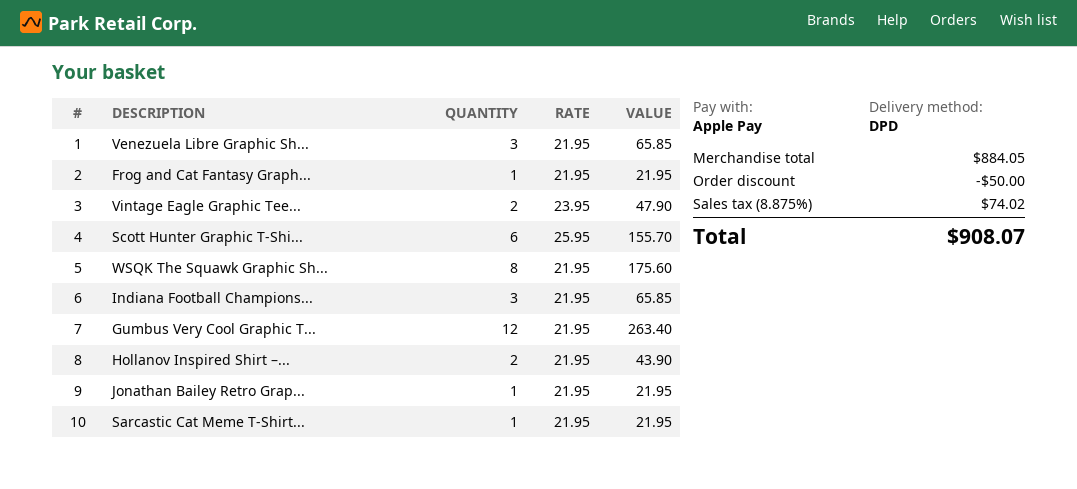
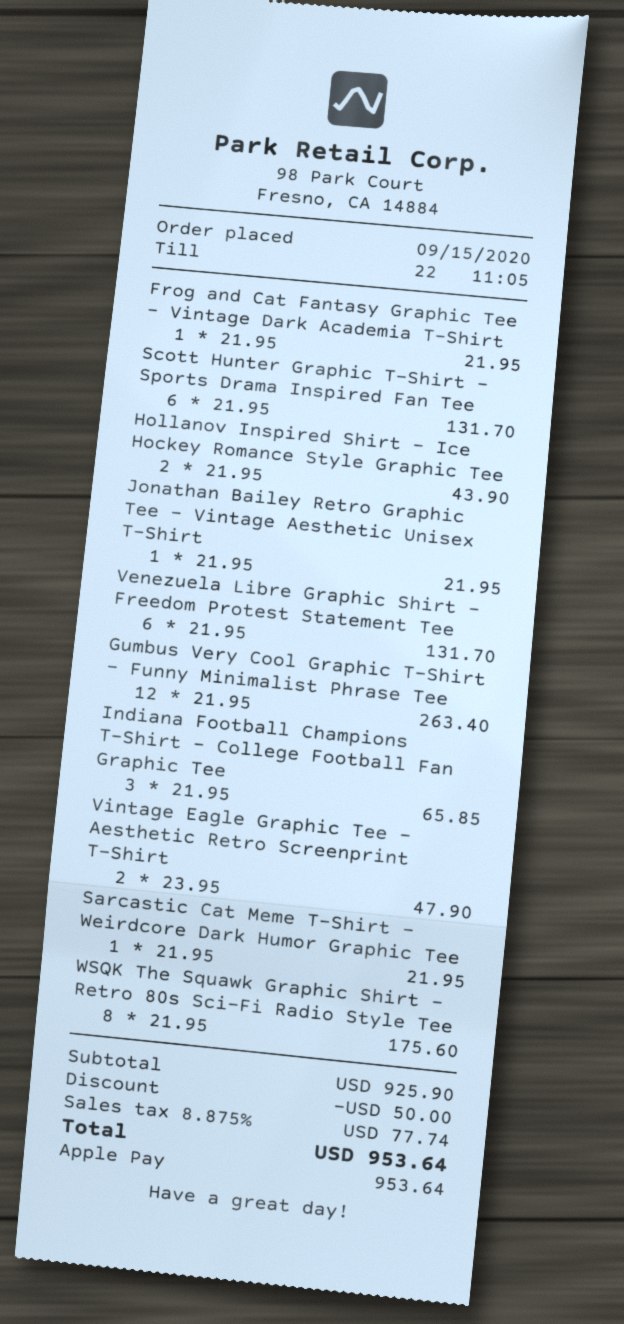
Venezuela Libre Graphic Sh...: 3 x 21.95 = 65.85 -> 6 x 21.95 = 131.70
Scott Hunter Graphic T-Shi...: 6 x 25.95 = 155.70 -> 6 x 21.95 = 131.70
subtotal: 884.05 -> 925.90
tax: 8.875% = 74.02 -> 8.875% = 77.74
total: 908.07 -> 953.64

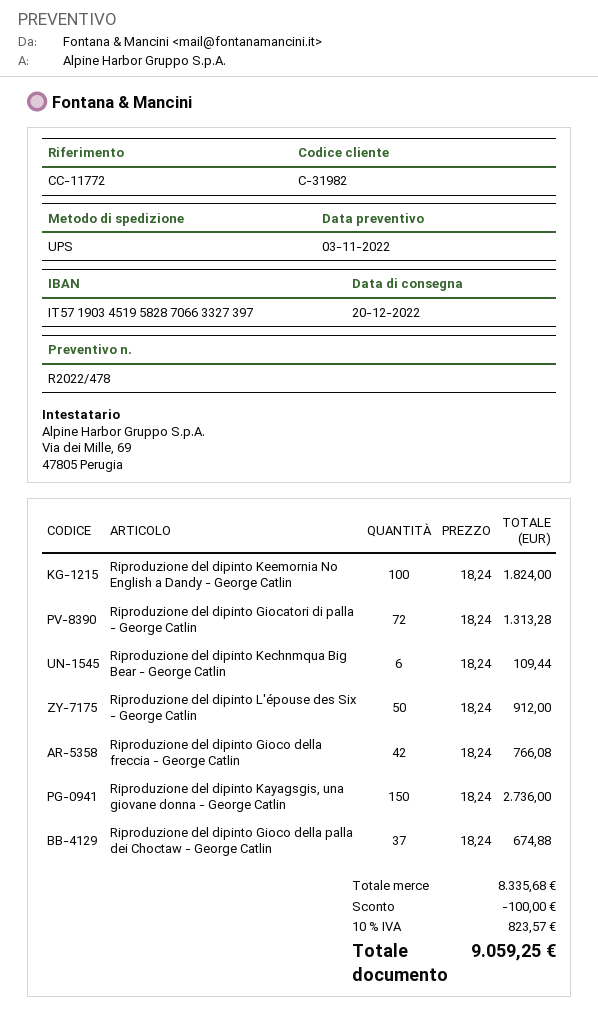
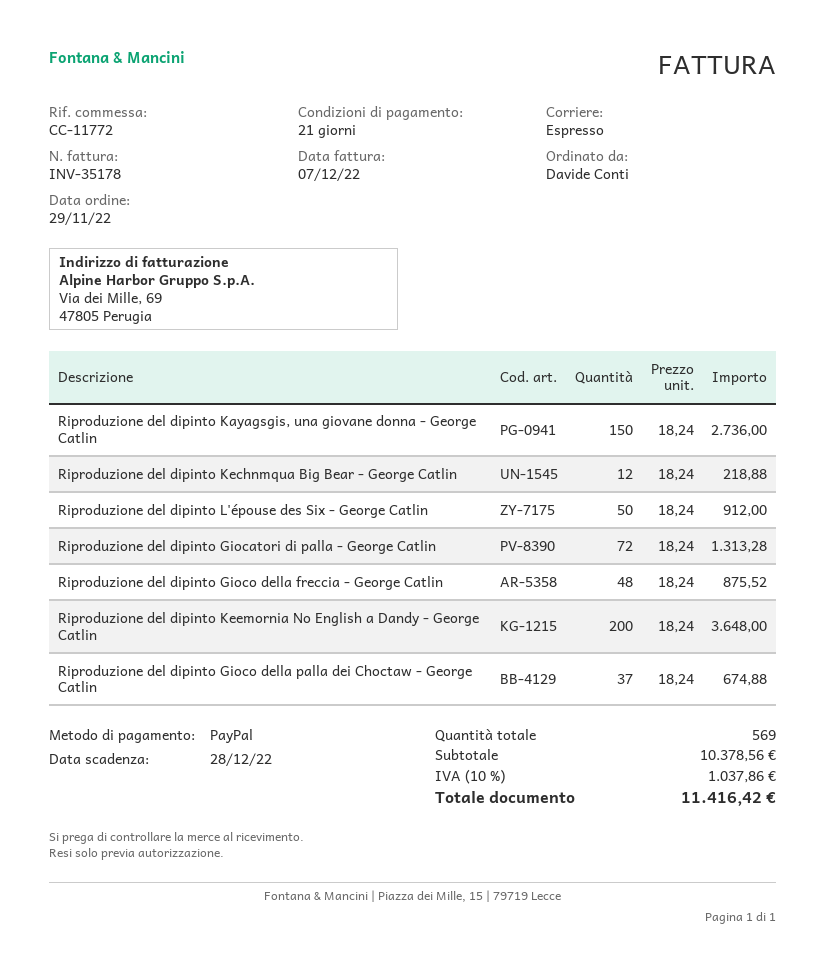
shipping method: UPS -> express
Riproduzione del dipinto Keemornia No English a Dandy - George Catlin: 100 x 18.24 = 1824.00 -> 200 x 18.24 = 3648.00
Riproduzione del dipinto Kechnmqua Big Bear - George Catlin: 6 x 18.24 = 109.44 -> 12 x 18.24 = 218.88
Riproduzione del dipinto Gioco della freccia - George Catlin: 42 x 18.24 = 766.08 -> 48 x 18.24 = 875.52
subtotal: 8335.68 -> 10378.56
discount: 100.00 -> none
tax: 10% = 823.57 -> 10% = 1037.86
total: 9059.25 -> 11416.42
===
__Assignment__: Repeat the data exactly in full, omitting its pictures.

__Answer space__:
Venezuela Libre Graphic Sh...: 3 x 21.95 = 65.85 -> 6 x 21.95 = 131.70
Scott Hunter Graphic T-Shi...: 6 x 25.95 = 155.70 -> 6 x 21.95 = 131.70
subtotal: 884.05 -> 925.90
tax: 8.875% = 74.02 -> 8.875% = 77.74
total: 908.07 -> 953.64

shipping method: UPS -> express
Riproduzione del dipinto Keemornia No English a Dandy - George Catlin: 100 x 18.24 = 1824.00 -> 200 x 18.24 = 3648.00
Riproduzione del dipinto Kechnmqua Big Bear - George Catlin: 6 x 18.24 = 109.44 -> 12 x 18.24 = 218.88
Riproduzione del dipinto Gioco della freccia - George Catlin: 42 x 18.24 = 766.08 -> 48 x 18.24 = 875.52
subtotal: 8335.68 -> 10378.56
discount: 100.00 -> none
tax: 10% = 823.57 -> 10% = 1037.86
total: 9059.25 -> 11416.42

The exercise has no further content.